Think of Tony Stark working with JARVIS in Iron Man. Stark doesn’t operate the suit by pulling levers or pressing buttons. He states intentions: “divert power to repulsors", “run diagnostics on arc reactor”, and JARVIS executes. The technical complexity is delegated. Stark focuses on strategy, creativity, and judgment.
That’s not passivity. That’s augmentation.
When I say “intention over instruction", I mean freeing humans to focus on what we’re uniquely good at: vision, creativity, judgment. While AI handles what it’s uniquely good at: execution, coordination, optimization.
The goal isn’t to make us lazy.

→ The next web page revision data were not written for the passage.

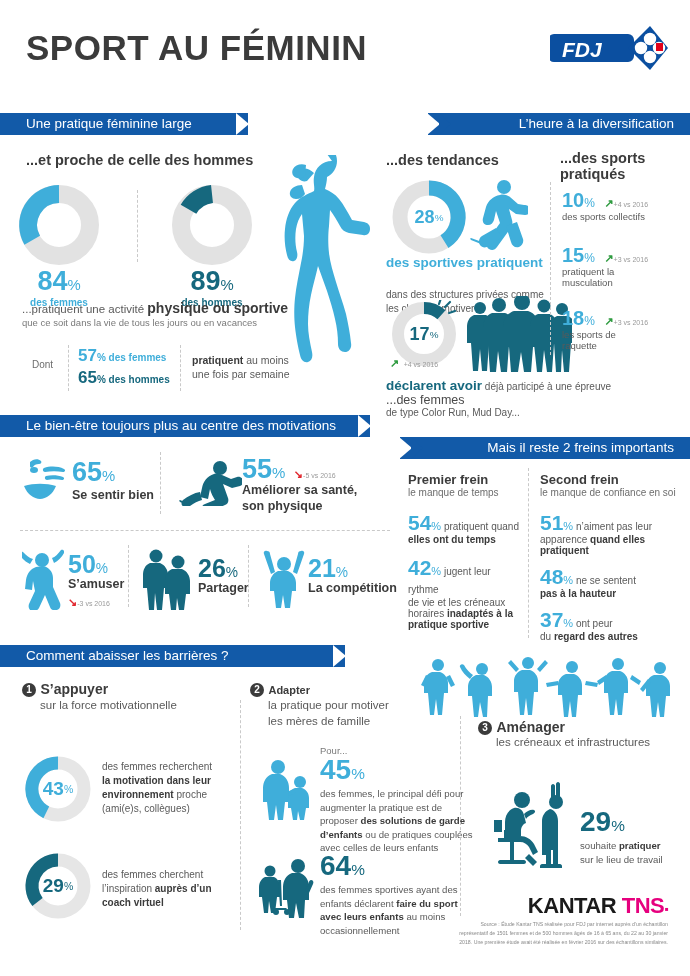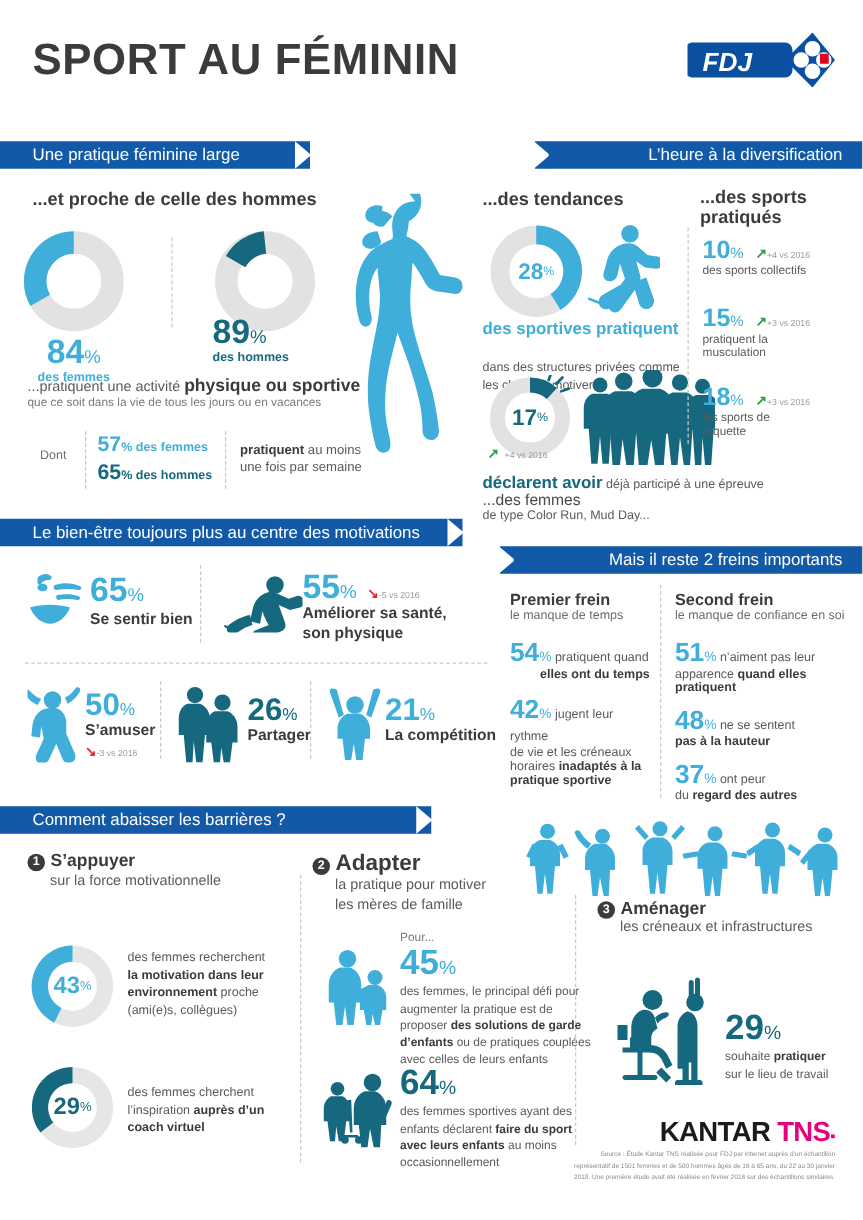--- a/index.html
+++ b/index.html
@@ -128,21 +128,21 @@
   </div>
 
   <div class="divv" style="left:137px;top:190px;height:72px;"></div>
 
   <div class="donut" style="position:absolute;left:170px;top:183px;width:84px;height:84px;">
     <svg width="84" height="84" viewBox="0 0 84 84">
       <circle cx="42" cy="42" r="31" fill="none" stroke="#E2E2E2" stroke-width="18"></circle>
       <path d="M 42 11 A 31 31 0 0 0 18.5 26.3" fill="none" stroke="#16687E" stroke-width="18"></path>
     </svg>
   </div>
-  <div style="position:absolute;left:170px;top:252px;width:84px;text-align:left;">
+  <div style="position:absolute;left:170px;top:268px;width:84px;text-align:center;">
     <div class="bignum db" style="font-size:27px;">
       <span>89</span><span class="pct">%</span>
     </div>
     <div class="db bold" style="font-size:10px;margin-top:2px;">des hommes</div>
   </div>
 
   <div style="position:absolute;left:22px;top:300px;width:290px;">
     <div style="font-size:11.5px;color:#5a5a5a;">
       <span>...pratiquent une activité </span><span class="bold" style="font-size:14px;color:#3b3b3b;">physique ou sportive</span>
     </div>
@@ -365,21 +365,21 @@
     <span class="arrowtip"></span>
     <span>Mais il reste 2 freins importants</span>
   </div>
 
   <div style="position:absolute;left:408px;top:472px;width:115px;">
     <div class="bold" style="font-size:13px;color:#3b3b3b;">Premier frein</div>
     <div style="font-size:10px;color:#6d6d6d;">le manque de temps</div>
 
     <div style="margin-top:14px;">
       <span class="bignum lb" style="font-size:21px;">54</span><span class="lb" style="font-size:11px;">%</span><span style="font-size:10px;color:#5a5a5a;"> pratiquent quand</span>
-      <div class="bold" style="font-size:10px;color:#3b3b3b;margin-left:24px;">elles ont du temps</div>
+      <div class="bold" style="font-size:10px;color:#3b3b3b;">elles ont du temps</div>
     </div>
 
     <div style="margin-top:12px;">
       <span class="bignum lb" style="font-size:21px;">42</span><span class="lb" style="font-size:11px;">%</span><span style="font-size:10px;color:#5a5a5a;"> jugent leur rythme</span>
       <div style="font-size:10px;color:#5a5a5a;">de vie et les créneaux</div>
       <div style="font-size:10px;color:#5a5a5a;"><span>horaires </span><span class="bold" style="color:#3b3b3b;">inadaptés à la</span></div>
       <div class="bold" style="font-size:10px;color:#3b3b3b;">pratique sportive</div>
     </div>
   </div>
 
@@ -451,21 +451,21 @@
     <div>des femmes cherchent</div>
     <div><span>l’inspiration </span><span class="bold" style="color:#3b3b3b;">auprès d’un</span></div>
     <div class="bold" style="color:#3b3b3b;">coach virtuel</div>
   </div>
 
   <div class="divv" style="left:240px;top:700px;height:230px;"></div>
 
   <div style="position:absolute;left:250px;top:680px;width:180px;">
     <div>
       <span class="numbadge">2</span>
-      <span class="bold" style="font-size:18px;color:#3b3b3b;">Adapter</span>
+      <span class="bold" style="font-size:11px;color:#3b3b3b;">Adapter</span>
     </div>
     <div style="font-size:11.5px;color:#5a5a5a;line-height:1.35;margin-left:18px;">
       <div>la pratique pour motiver</div>
       <div>les mères de famille</div>
     </div>
   </div>
 
   <svg class="sil" style="left:262px;top:758px;" width="52" height="62" viewBox="0 0 52 62">
     <g fill="#3FAEDA">
       <circle cx="16" cy="9" r="7"></circle>

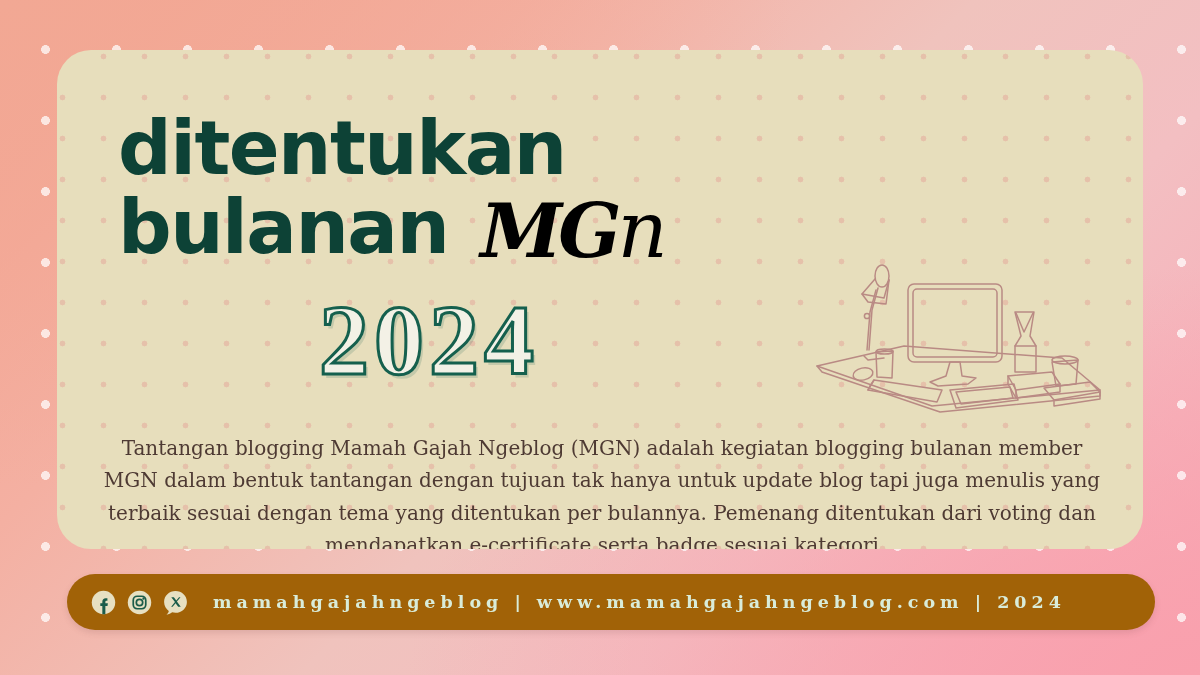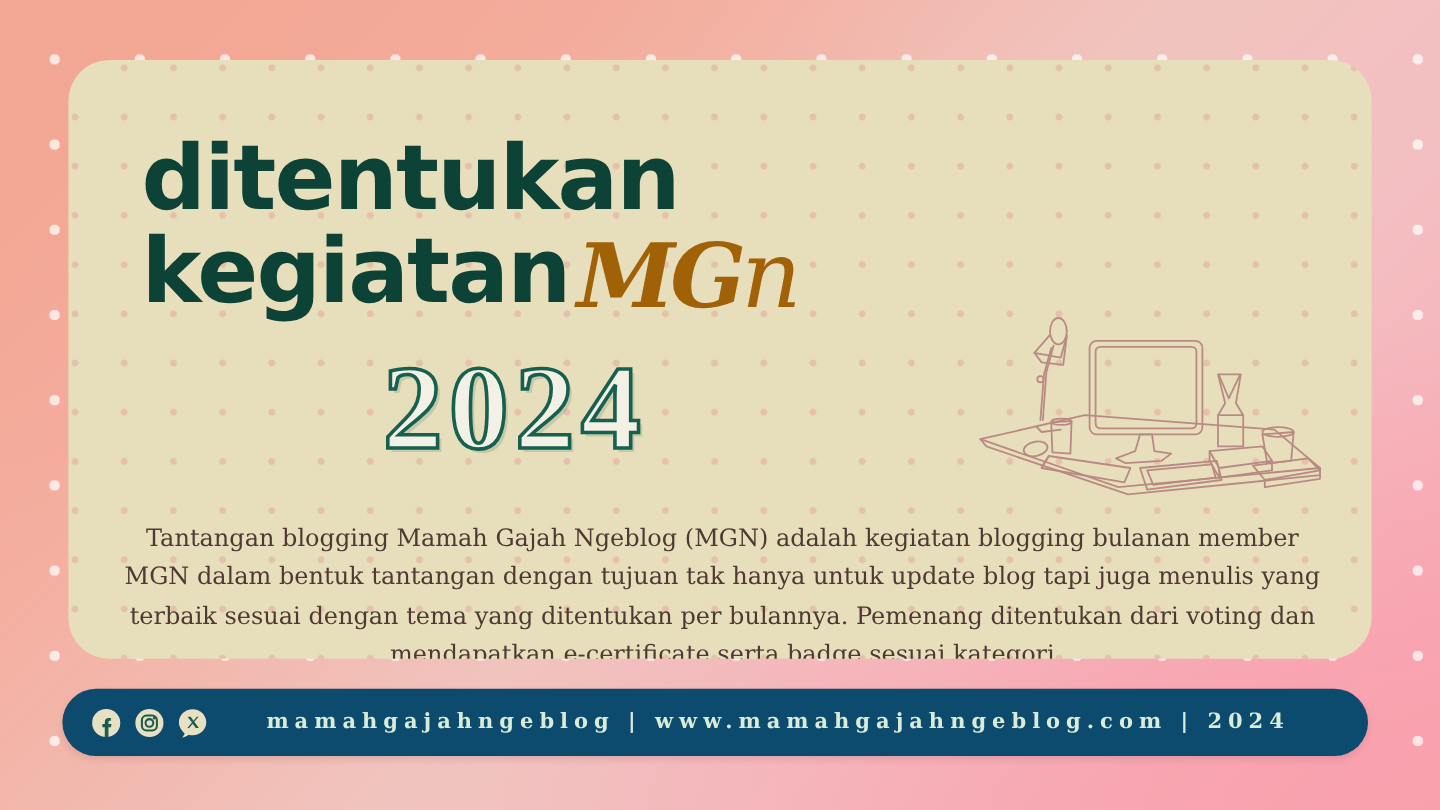--- a/index.html
+++ b/index.html
@@ -72,22 +72,22 @@
   }
   .headline .line.two {
     margin-top: 4px;
   }
   .mgn-script {
     font-family: "DejaVu Serif", serif;
     font-weight: 700;
     font-style: italic;
     font-size: 74px;
     letter-spacing: -4px;
-    color: #a16207;
-    margin-left: 6px;
+    color: #000000;
+    margin-left: 32px;
     position: relative;
     top: 4px;
   }
   .mgn-script .tail {
     font-family: "DejaVu Serif", serif;
     font-style: italic;
     font-weight: 400;
     font-size: 78px;
   }
 
@@ -123,30 +123,29 @@
     position: absolute;
     left: 755px;
     top: 200px;
     width: 300px;
     height: 180px;
   }
 
   
   .footer {
     position: absolute;
-    left: 52px;
+    left: 67px;
     top: 574px;
     width: 1088px;
     height: 56px;
-    background: #0c4a6e;
+    background: #a16207;
     border-radius: 28px;
     display: flex;
     align-items: center;
     box-shadow: 0 3px 6px rgba(120,70,70,0.16);
-    gap: 24px;
   }
   .social {
     display: flex;
     align-items: center;
     gap: 11px;
     margin-left: 24px;
   }
   .social-icon {
     width: 25px;
     height: 25px;
@@ -168,21 +167,21 @@
 <div id="poster">
 
   <div class="bg-gradient"></div>
   <div class="bg-dots"></div>
 
   <div class="card">
     <div class="card-dots"></div>
 
     <div class="headline">
       <span class="line one">ditentukan</span>
-      <span class="line two"><span>kegiatan</span><span class="mgn-script"><span>MG</span><span class="tail">n</span></span></span>
+      <span class="line two"><span>bulanan</span><span class="mgn-script"><span>MG</span><span class="tail">n</span></span></span>
     </div>
 
     <div class="year">2024</div>
 
     <div class="blurb">Tantangan blogging Mamah Gajah Ngeblog (MGN) adalah kegiatan blogging bulanan member MGN dalam bentuk tantangan dengan tujuan tak hanya untuk update blog tapi juga menulis yang terbaik sesuai dengan tema yang ditentukan per bulannya. Pemenang ditentukan dari voting dan mendapatkan e-certificate serta badge sesuai kategori</div>
 
     <svg class="desk" viewBox="0 0 300 180" fill="none" stroke="#b98a84" stroke-width="1.5" stroke-linecap="round" stroke-linejoin="round">
 
       <path d="M5 116 L92 96 L250 108 L288 140 L120 156 Z"></path>
       <path d="M5 116 L10 122 L128 162 L288 146 L288 140"></path>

It’s to make us powerful.
The death of the "Mode": Today, we are forced to choose a "mode" before we act. We decide to open a chat app (to type), or press a microphone button (to speak), or pick up a mouse (to click). We have to pre-configure our input method.
Post-Interface Design abolishes the "mode".
In a truly intelligent system, input is fluid.
- I might point at a lamp (gesture).
- And say, "Make it warmer" (voice).
- While looking at my book (gaze context).
The system doesn't need three separate apps for this. It fuses the signals. It understands that "It" refers to the lamp I'm pointing at, and "Warmer" refers to the light temperature, not the heat, because it knows I am reading.
We don't stop typing. We don't stop talking. We just stop switching. We use whatever signal is most natural in the millisecond, and the machine catches it all.